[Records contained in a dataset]
_ _ _ _ _

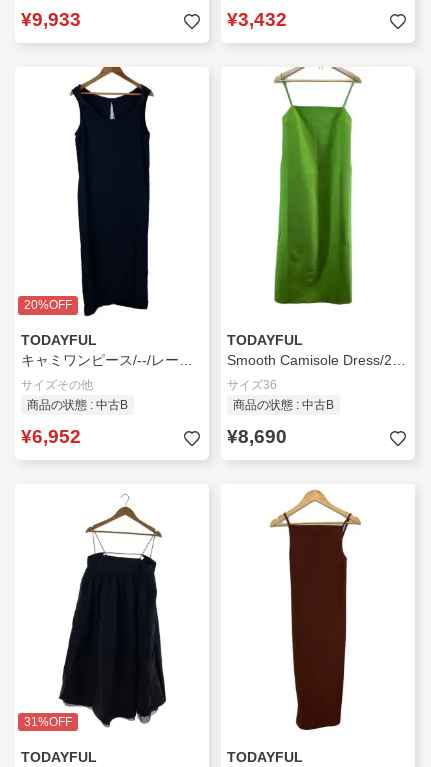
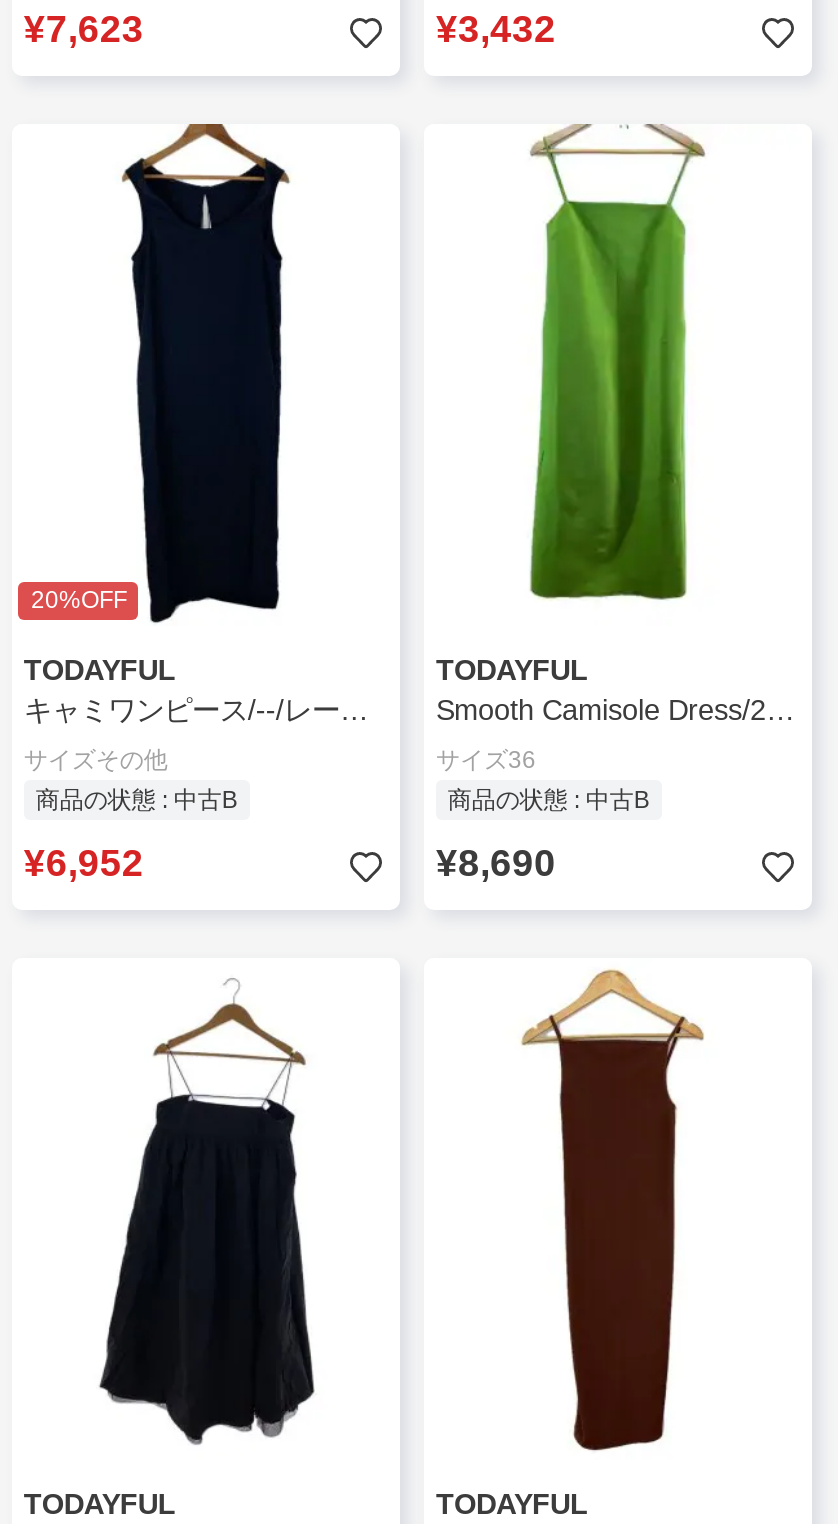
[21,10,81,30] ¥9,933 -> [24,9,144,51] ¥7,623
[24,714,72,728] 31%OFF -> none

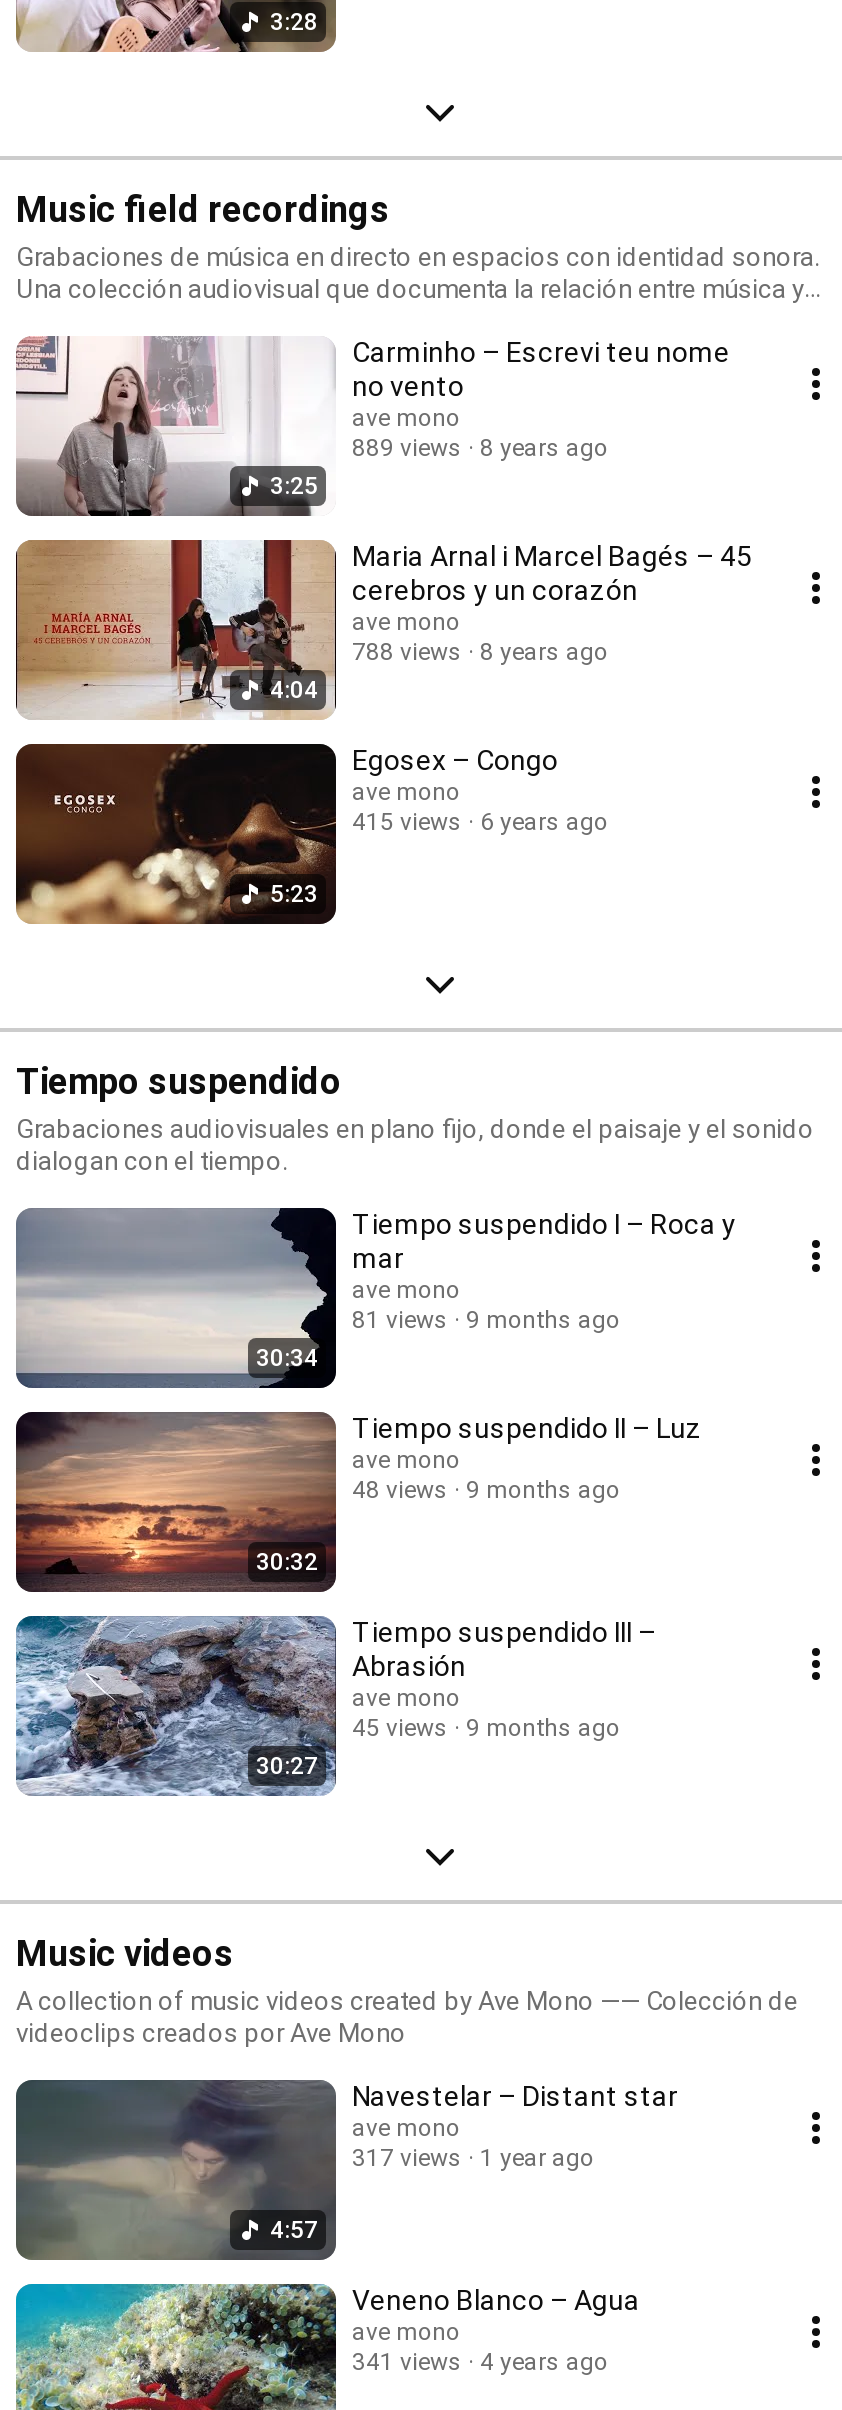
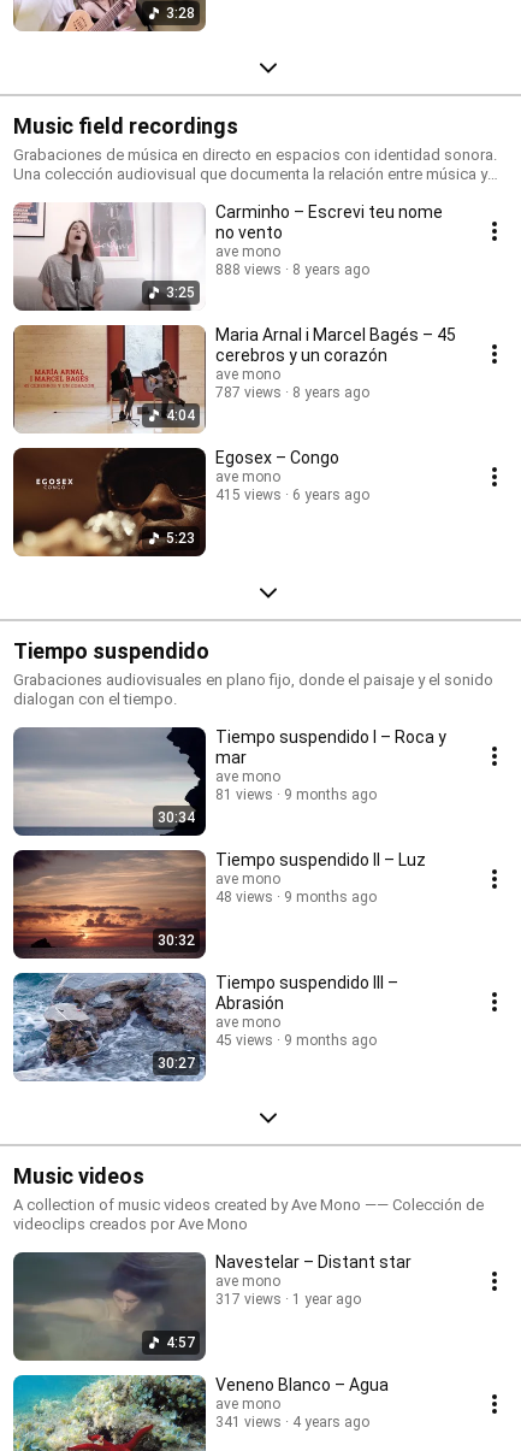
[352,433,608,461] 889 views 8 years ago -> [215,261,369,278] 888 views 8 years ago
[352,637,608,665] 788 views 8 years ago -> [215,384,369,400] 787 views 8 years ago

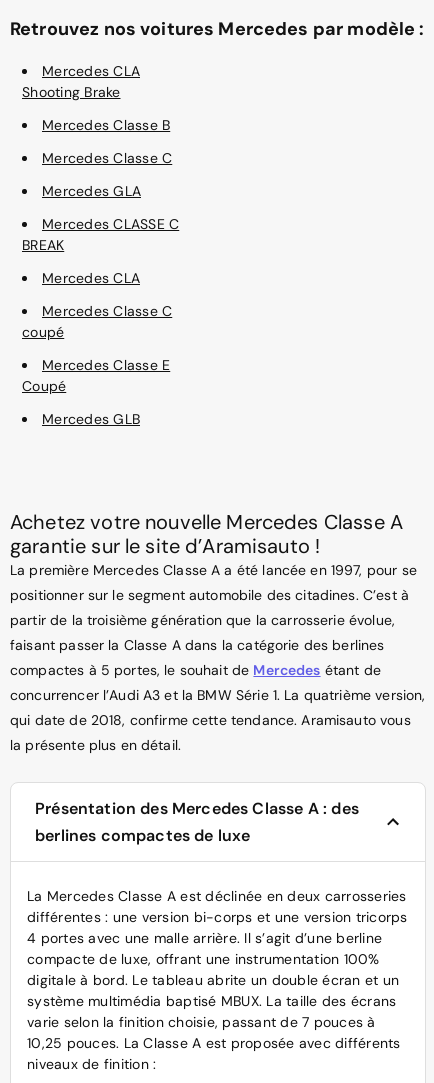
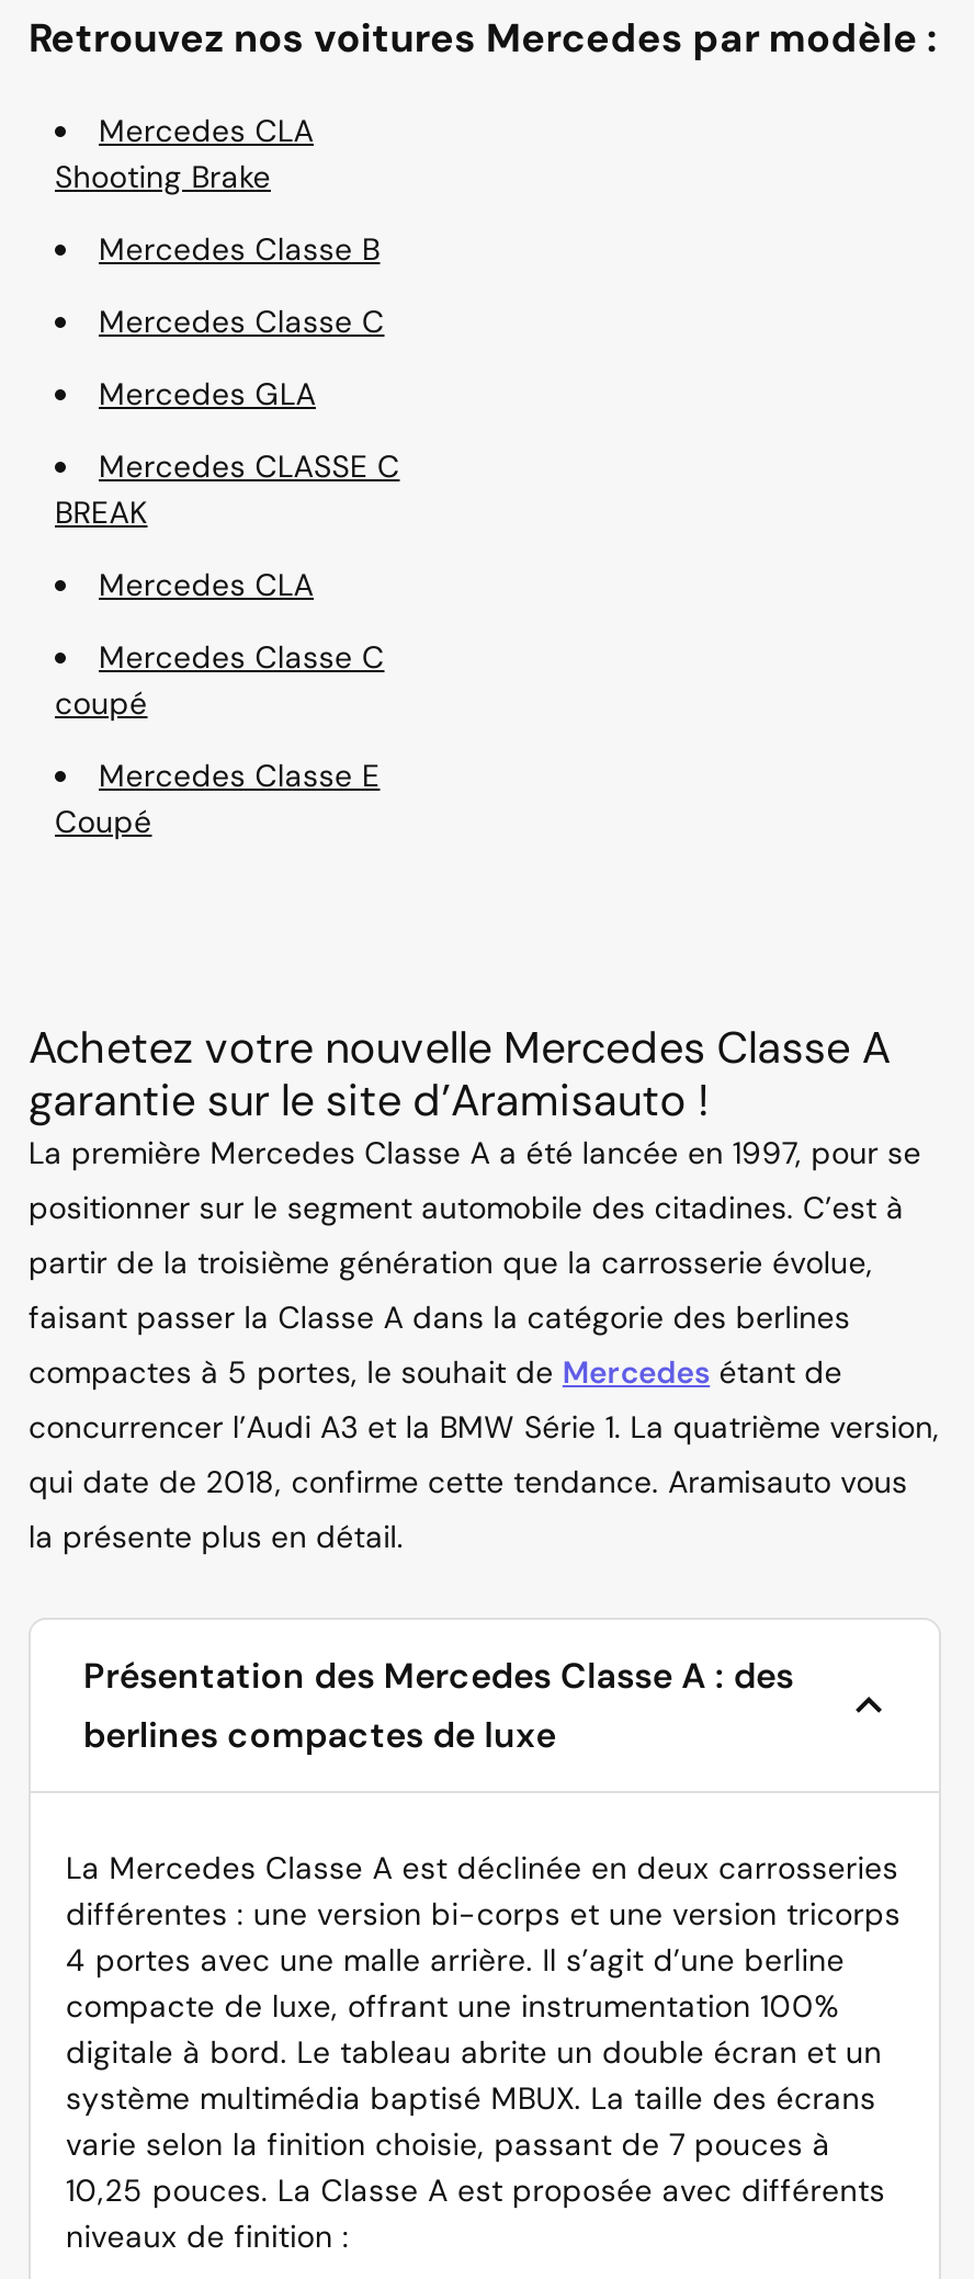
[42,410,140,428] Mercedes GLB -> none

_ _ _ _ _

Each line of the entries that contains the word "views" should be listed.

[352,433,608,461] 889 views 8 years ago -> [215,261,369,278] 888 views 8 years ago
[352,637,608,665] 788 views 8 years ago -> [215,384,369,400] 787 views 8 years ago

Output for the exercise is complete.